The flat form is often more flexible:

```zig
grid[r * width + c]
```

#### Common Mistake: Uneven Rows

This is invalid:

```zig
const grid = [2][3]i32{
    .{ 1, 2, 3 },
    .{ 4, 5 },
};
```

The first row has 3 values. The second row has 2 values.

But the type says every row must be `[3]i32`.

Each row must have the same length.

#### Common Mistake: Reversing Rows and Columns

In:

```zig
const grid = [2][3]i32{
    .{ 1, 2, 3 },
    .{ 4, 5, 6 },
};
```

the type is `[2][3]i32`, not `[3][2]i32`.

There are 2 rows, and each row has 3 values.

This is valid:

```text
row 0: 1 2 3
row 1: 4 5 6
```

This mental model helps:

```zig
[rows][columns]T
```

So:

```zig
[2][3]i32
```

means:

```text
2 rows, 3 columns
```

#### Common Mistake: Expecting a Slice of Slices

A value of type:

```zig
[2][3]i32
```

is not the same as:

```zig
[][]i32
```

A fixed multidimensional array stores everything in one nested fixed structure.

A slice of slices is different.
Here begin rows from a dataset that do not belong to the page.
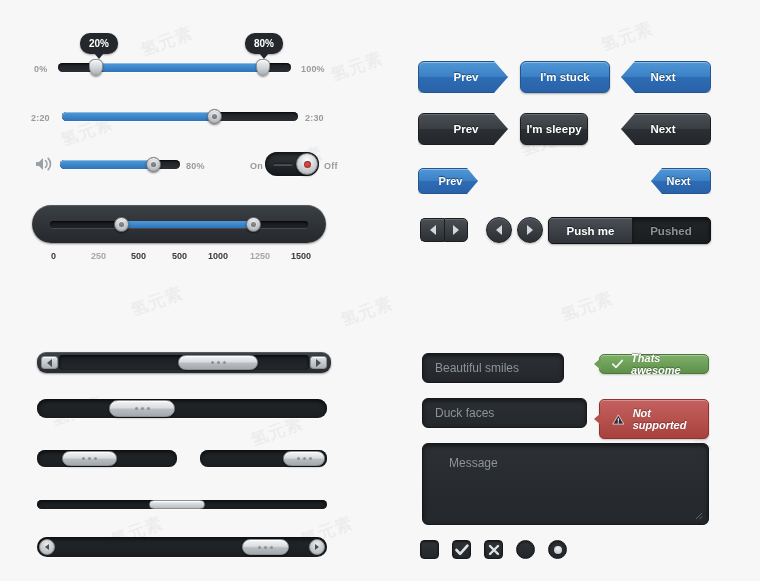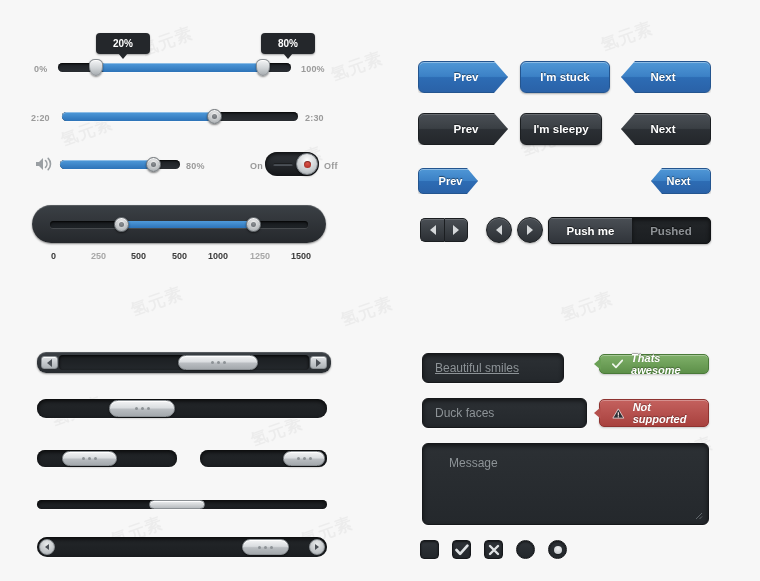"20%" .tooltip { border-radius: 4px -> 10px; margin-left: 16px -> none; padding: 5px 17px -> 5px 9px }
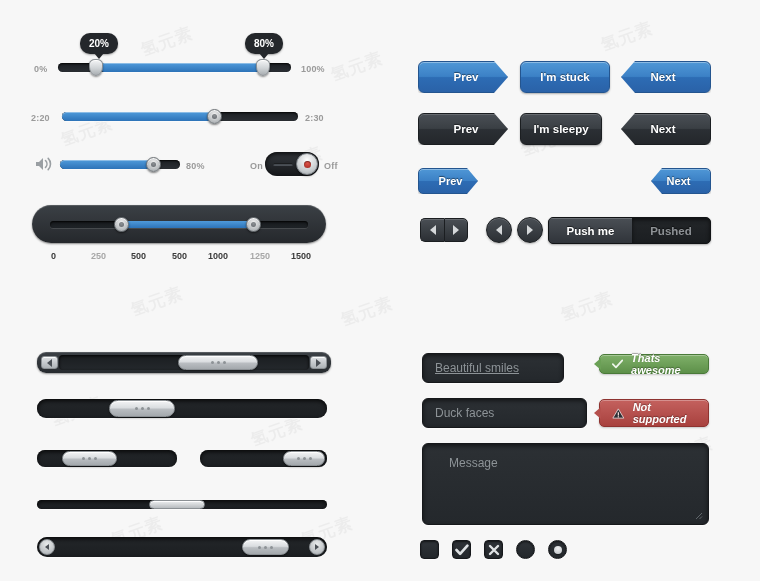"I'm sleepy" div.btn { width: 82px -> 68px }
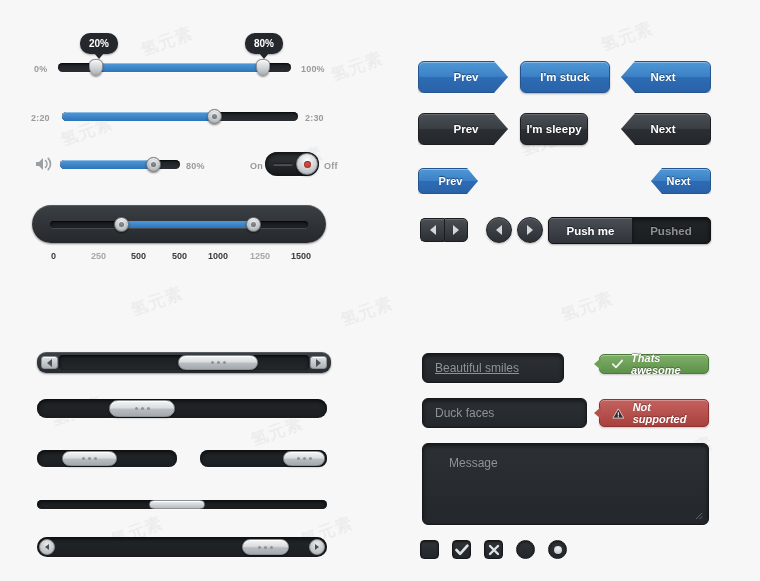"Beautiful smiles" div.field { text-decoration: underline -> none }
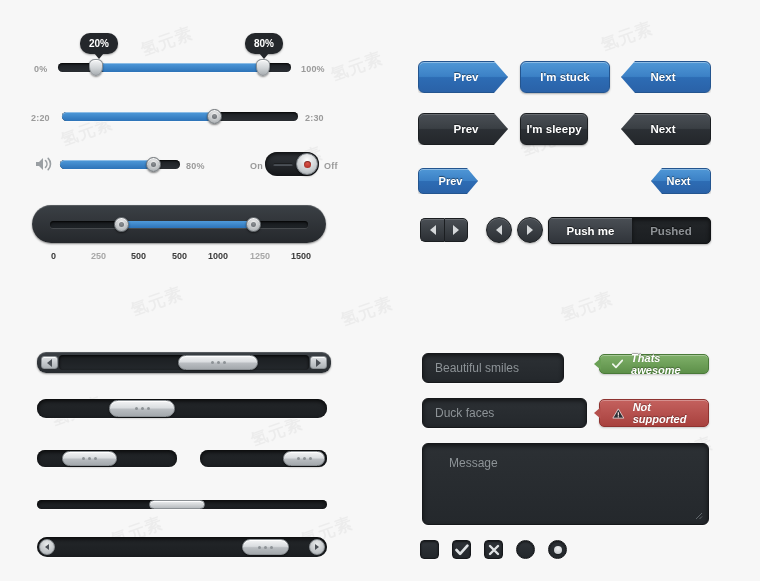"Not supported" div.badge { height: 28px -> 40px }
It stores a sequence of slices, and each inner slice may point somewhere else.

For beginners, keep this distinction simple:

```text
[2][3]i32  fixed shape, stored directly
[][]i32    dynamic rows, each row is a slice
```

They are useful for different jobs.

#### A Complete Example

```zig
const std = @import("std");

fn sumGrid(grid: *const [2][3]i32) i32 {
    var total: i32 = 0;

    for (grid.*) |row| {
        for (row) |value| {
            total += value;
        }
    }

    return total;
}

fn clearGrid(grid: *[2][3]i32) void {
    for (grid) |*row| {
        for (row) |*value| {
            value.* = 0;
        }
    }
}

pub fn main() void {
    var grid = [2][3]i32{
        .{ 1, 2, 3 },
        .{ 4, 5, 6 },
    };

    const total = sumGrid(&grid);
    std.debug.print("sum = {}\n", .{total});

    clearGrid(&grid);

    for (grid) |row| {
        for (row) |value| {
            std.debug.print("{} ", .{value});
        }
        std.debug.print("\n", .{});
    }
}
```

Output:

```text
sum = 21
0 0 0
0 0 0
```

This example shows the main ideas:

```text
use [2][3]i32 for a fixed 2 by 3 grid
pass *const [2][3]i32 to read without copying
pass *[2][3]i32 to modify without copying
loop over rows, then values
```

#### Summary

A multidimensional array is an array of arrays.

```zig
[2][3]i32
```

means an array of 2 rows, where each row contains 3 `i32` values.

Use:

```zig
grid[row][column]
```

to access one value.

The shape is part of the type. `[2][3]i32` and `[3][2]i32` are different types.

Multidimensional arrays are best when the shape is known at compile time. They are clear, direct, and stored predictably in memory.